This weekend's regional elections in canton Zurich are being seen as indicator of voting intentions in October's general election.This content was published on April 4, 2003 - 18:09
Switzerland's most populous canton has been hard hit by the economic slowdown, and is seeing a wider polarisation of political views.
As well as the Zurich vote, elections are also taking place in Lucerne, Ticino and Appenzell Outer Rhodes.
Attention will be focusing on the performance of the right-wing Swiss People's Party, which did well in last weekend's city election in Geneva and in the cantonal vote in Basel Country.
The size of Zurich's population, its blend of rural and urban voters, and its apparent reflection of national trends during the last cantonal election here will likely see the Zurich results dominate the national pages of Monday's newspapers.
Four years ago, the biggest winner in Zurich was the People's Party which gained 20 seats in the 1999 vote to take up exactly one third of the 180-member regional parliament.
Although the canton had long been a power base for the party and its main figurehead, Christoph Blocher, the political swing - mainly at the expense of centre-right rivals in the Radical Party - was remarkable and led to expectations of similar successes for the party at the national level.
Six months later those expectations were fulfilled with the People's Party surging to take almost a quarter of the national vote in the October 1999 general election.
With an accompanying allocation of 44 seats in the House of Representatives, the party had climbed above the Radicals to become the second biggest faction in the House (behind the centre-left Social Democrats).
Unsurprisingly, many political analysts will now be looking at this weekend's vote in Zurich to see if Switzerland's rightwing is waxing or waning.
Interesting though such speculation might be, Switzerland's particular emphasis on cantonal autonomy ensures that regional election results cannot necessarily be taken as a clear indication of how people will vote nationally.
As well as weighing up issues of national importance, the people of Zurich are likely to have plenty of local concerns in mind as they cast their votes this weekend.
"Cantonal issues have been to the fore in the build up to the election," argues political observer, Iwan Rickenbacher. "The debate over [noise levels at] Zurich airport for example is one major theme in the campaigning which has only an indirect significance at the national level.
"There are similarly a number of issues that are likely to play key roles in the national elections, such as asylum questions or pension reforms neither of which have been particular talking points in the Zurich campaign."
Just as in the regional parliament, Zurich's cantonal government contains a right-of-centre majority with the People's Party and Radical Party currently sharing four of the seven seats between them.
Six of the canton's seven councillors are seeking re-election this weekend and are unlikely to be disappointed - it's now 40 years since the Zurich electorate last rejected an incumbent councillor.
However, the decision of Christian Democrat Ernst Buschor to stand down means that there will be at least one new face in the executive by Monday.
All recent polls suggest that the Social Democrats, whose strength lies traditionally in the canton's urban districts, will be the ones to benefit.
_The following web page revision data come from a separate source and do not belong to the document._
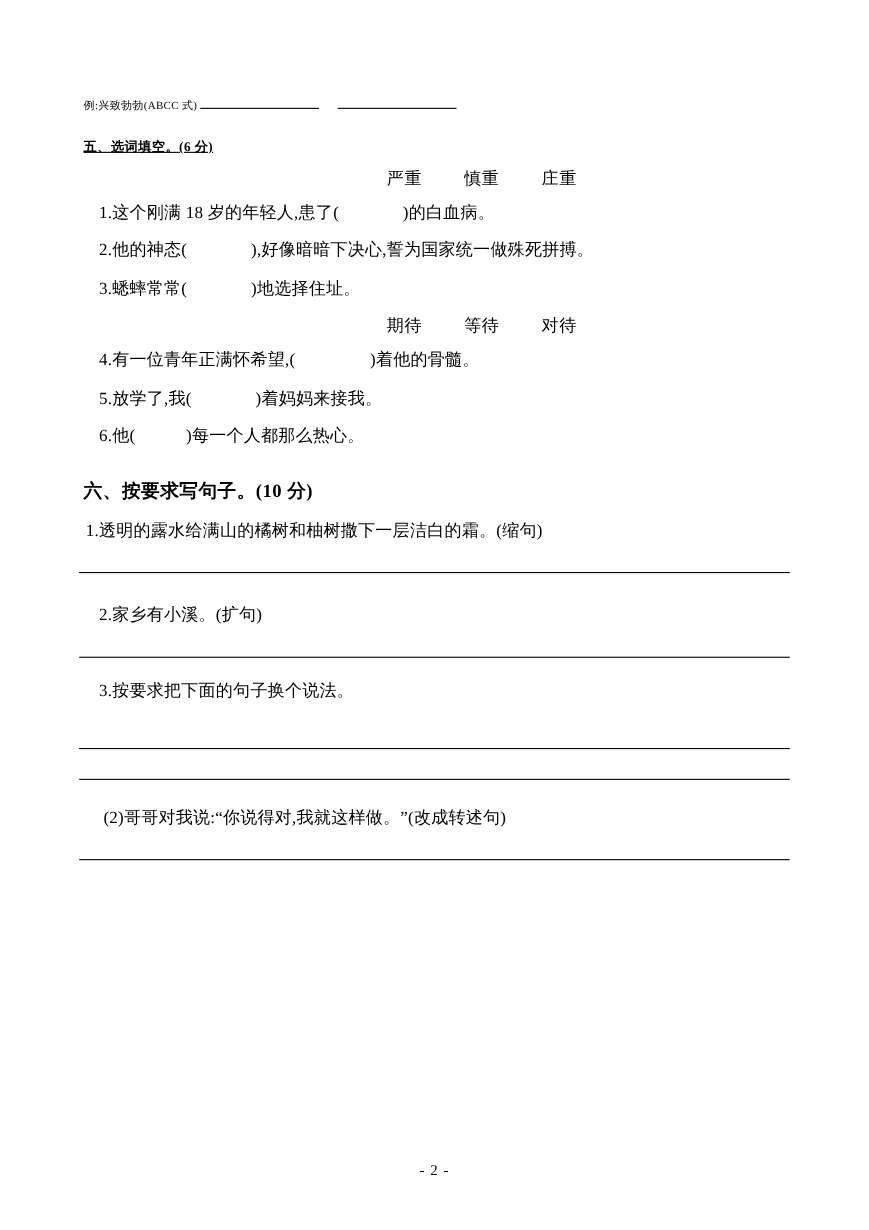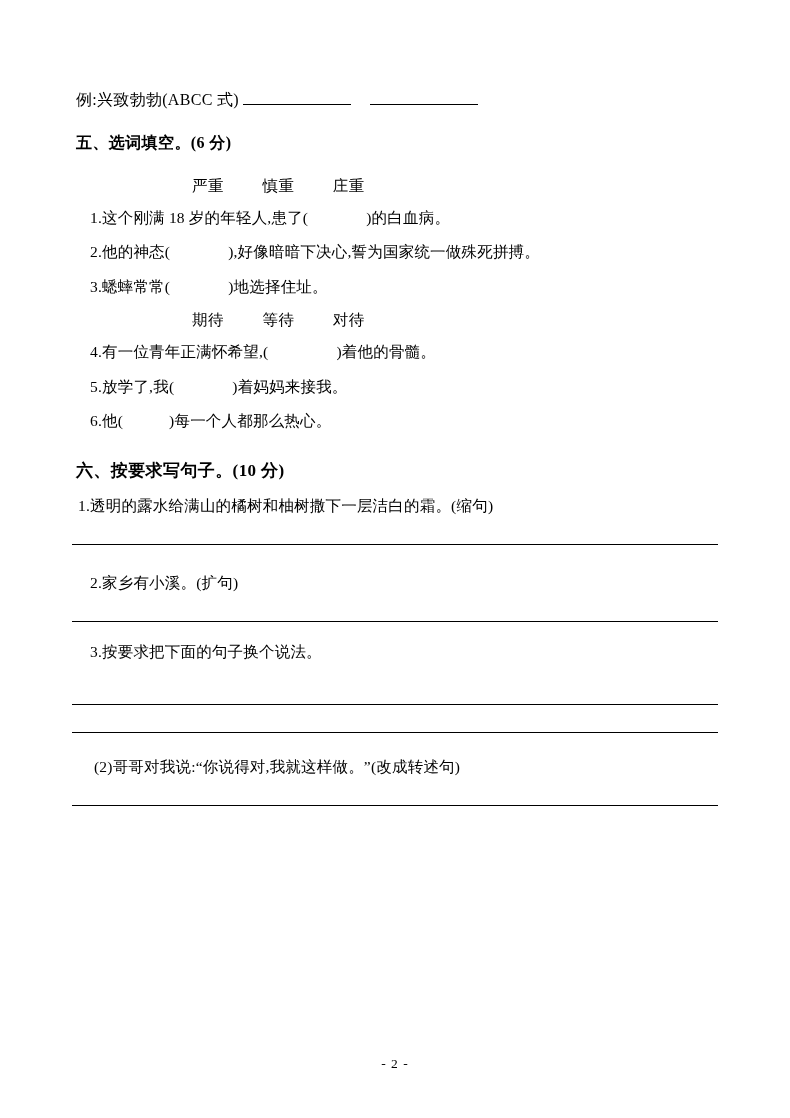--- a/index.html
+++ b/index.html
@@ -17,47 +17,49 @@
   }
   .page {
     position: relative;
     width: 790px;
     height: 1118px;
     box-sizing: border-box;
     padding: 88px 72px 0 72px;
   }
 
   .example-line {
-    font-size: 16px;
+    font-size: 10px;
     letter-spacing: 0.3px;
     margin: 0 0 6px 0;
     padding-left: 4px;
   }
   .blank-ul {
     display: inline-block;
     border-bottom: 1px solid #000;
     height: 1em;
     vertical-align: baseline;
   }
   .blank-w1 { width: 108px; }
   .blank-w2 { width: 108px; margin-left: 14px; }
 
   .section-title {
-    font-size: 16px;
+    font-size: 12px;
     font-weight: bold;
-    margin: 22px 0 22px 0;
+    margin: 22px 0 10px 0;
     padding-left: 4px;
     letter-spacing: 0.4px;
+    text-decoration: underline;
   }
 
   .word-bank {
     font-size: 15.5px;
     margin: 4px 0 10px 0;
     padding-left: 120px;
     letter-spacing: 0.5px;
+    text-align: center;
   }
   .word-bank span { display: inline-block; margin-right: 34px; }
 
   .q {
     font-size: 15.5px;
     margin: 0 0 12px 0;
     padding-left: 18px;
     letter-spacing: 0.2px;
     line-height: 1.45;
   }

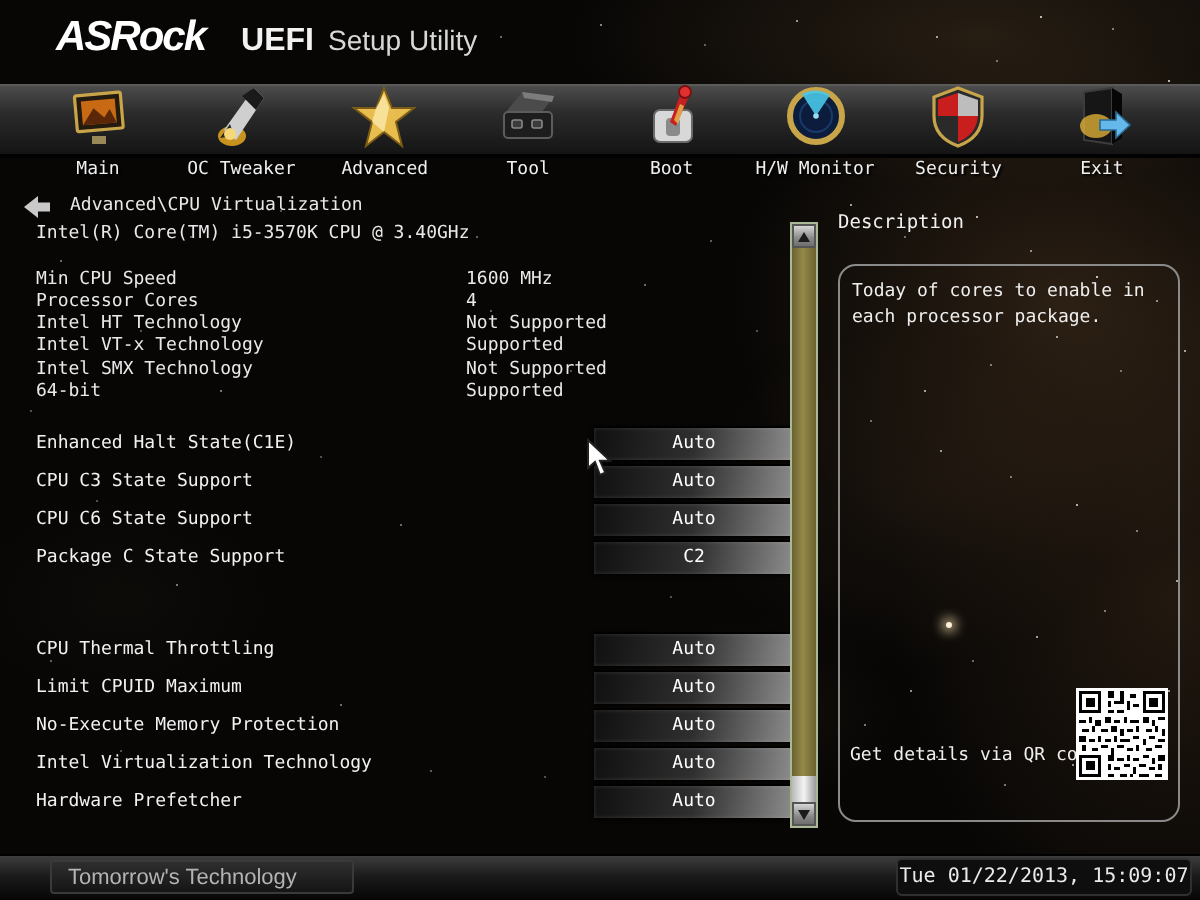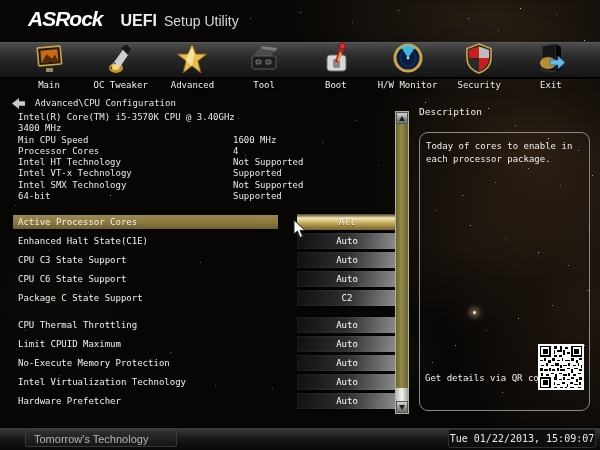--- a/index.html
+++ b/index.html
@@ -222,29 +222,28 @@
           </svg>
         </span>
         <span class="mlabel">Exit</span>
       </div>
     </div>
 
     <div class="breadcrumb">
       <svg width="13" height="11" viewBox="0 0 13 11">
         <polygon points="0,5.5 7,0 7,3.2 13,3.2 13,7.8 7,7.8 7,11" fill="#c9c9c9"></polygon>
       </svg>
-      <span class="crumb-text">Advanced\CPU Configuration</span>
+      <span class="crumb-text">Advanced\CPU Virtualization</span>
     </div>
 
     <div class="info">
       <div class="info-row">
         <span>Intel(R) Core(TM) i5-3570K CPU @ 3.40GHz</span>
       </div>
       <div class="info-row">
-        <span class="info-value">3400 MHz</span>
       </div>
       <div class="info-row">
         <span class="info-label">Min CPU Speed</span>
         <span class="info-value">1600 MHz</span>
       </div>
       <div class="info-row">
         <span class="info-label">Processor Cores</span>
         <span class="info-value">4</span>
       </div>
       <div class="info-row">
@@ -259,24 +258,20 @@
         <span class="info-label">Intel SMX Technology</span>
         <span class="info-value">Not Supported</span>
       </div>
       <div class="info-row">
         <span class="info-label">64-bit</span>
         <span class="info-value">Supported</span>
       </div>
     </div>
 
     <div class="settings g1">
-      <div class="set-row selected">
-        <span class="set-label">Active Processor Cores</span>
-        <span class="set-btn gold">All</span>
-      </div>
       <div class="set-row">
         <span class="set-label">Enhanced Halt State(C1E)</span>
         <span class="set-btn">Auto</span>
       </div>
       <div class="set-row">
         <span class="set-label">CPU C3 State Support</span>
         <span class="set-btn">Auto</span>
       </div>
       <div class="set-row">
         <span class="set-label">CPU C6 State Support</span>

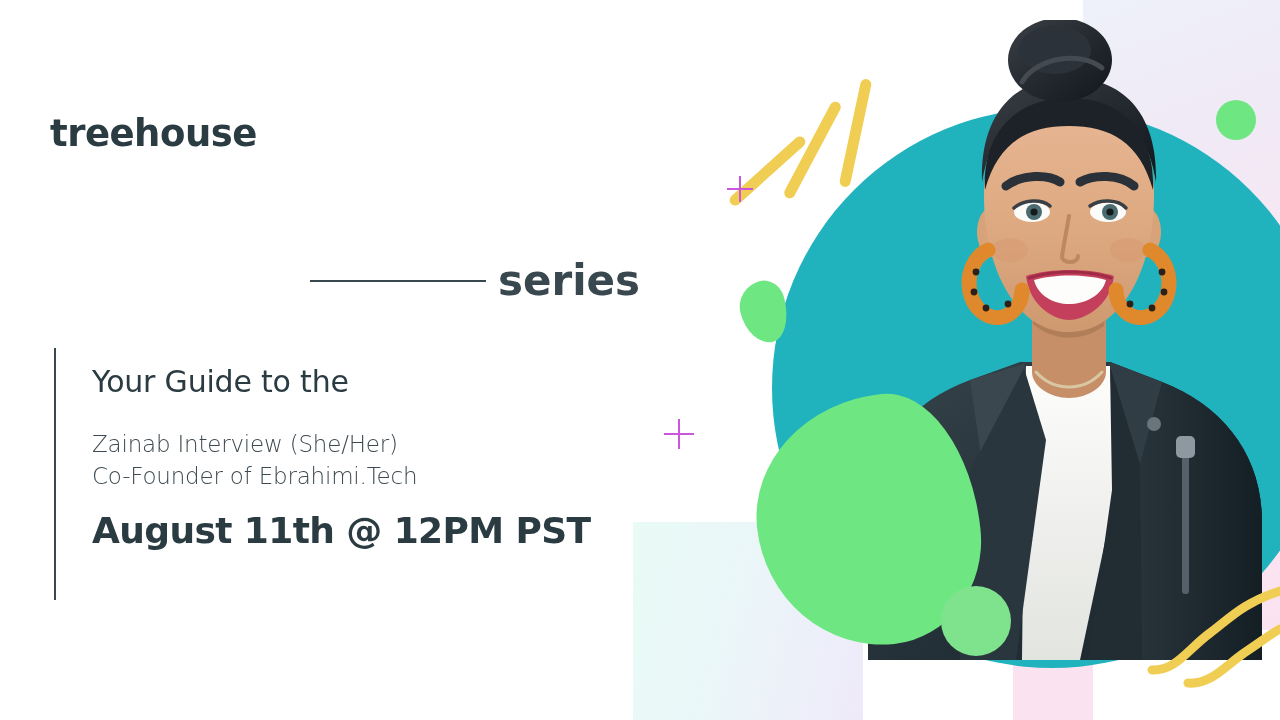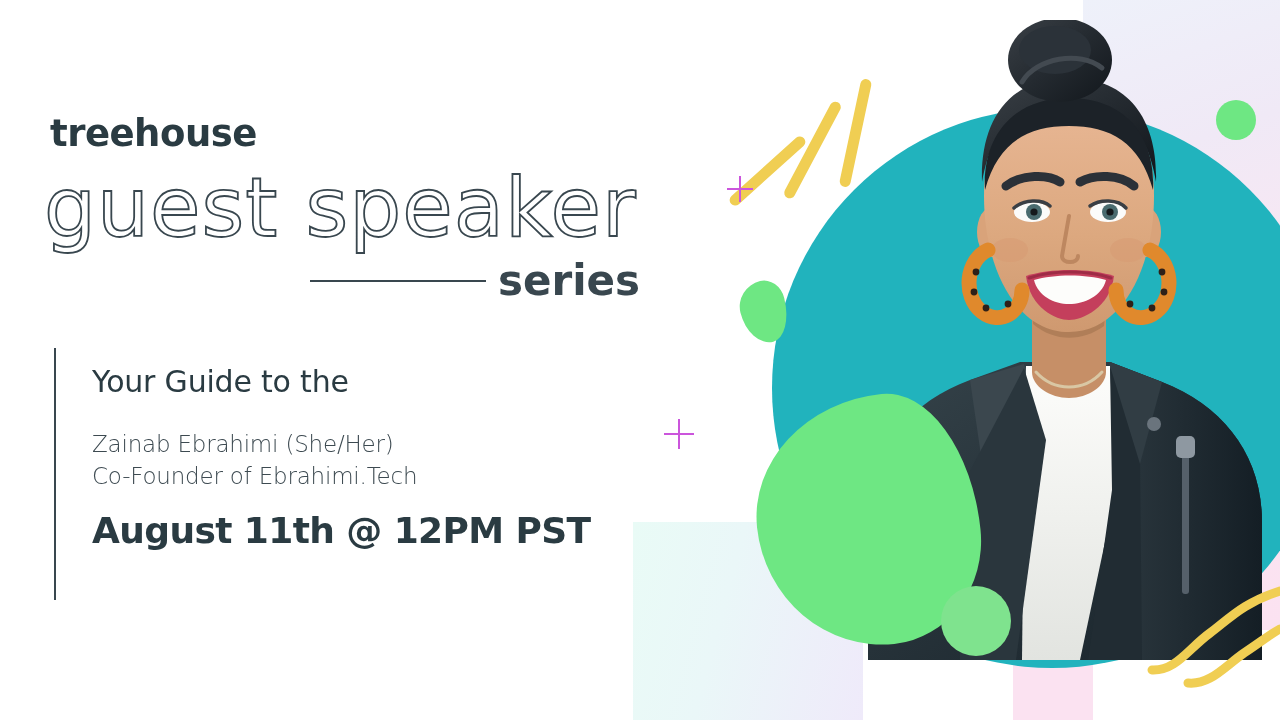--- a/index.html
+++ b/index.html
@@ -383,33 +383,28 @@
 
   <div class="wavy">
     <svg width="150" height="130" viewBox="0 0 150 130" xmlns="http://www.w3.org/2000/svg">
       <path d="M 22 95 C 46 96 58 74 80 58 C 98 45 112 28 150 16" stroke="#f0ce53" stroke-width="9" fill="none" stroke-linecap="round"></path>
       <path d="M 58 108 C 80 110 94 92 114 78 C 132 66 142 58 150 54" stroke="#f0ce53" stroke-width="9" fill="none" stroke-linecap="round"></path>
     </svg>
   </div>
 
   <div class="brand">treehouse</div>
 
-  <div class="headline-outline">
-    <svg width="620" height="100" viewBox="0 0 620 100" xmlns="http://www.w3.org/2000/svg">
-      <text id="outline-headline" x="0" y="76" font-family="'DejaVu Sans','Liberation Sans',sans-serif" font-size="82" font-weight="400" letter-spacing="1" fill="none" stroke="#39474f" stroke-width="1.8">guest speaker</text>
-    </svg>
-  </div>
 
   <div class="series-rule"></div>
   <div class="series-word">series</div>
 
   <div class="vrule"></div>
 
   <div class="info">
     <div class="talk-title">
       <span>Your Guide to the</span><br>
     </div>
-    <p class="speaker-name">Zainab Ebrahimi (She/Her)</p>
+    <p class="speaker-name">Zainab Interview (She/Her)</p>
     <p class="speaker-role">Co-Founder of Ebrahimi.Tech</p>
     <p class="event-when">August 11th @ 12PM PST</p>
   </div>
 
 </div>
 
 </body></html>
National parliamentarian Regine Aeppli is widely tipped to replace Buschor and ensure the presence of three centre-left councillors.
That would make for the largest left-wing minority in the Zurich government since the 1940s - possibly paving the way for some political fireworks both within the executive itself and in its dealings with the parliamentary right-wingers.
Less controversially, Aeppli's likely entrance into the government would also mark a milestone for women in Swiss politics. Barring any major upsets, Aeppli will join the existing three female councillors to make Zurich the first Swiss canton ever to be governed by a majority of women.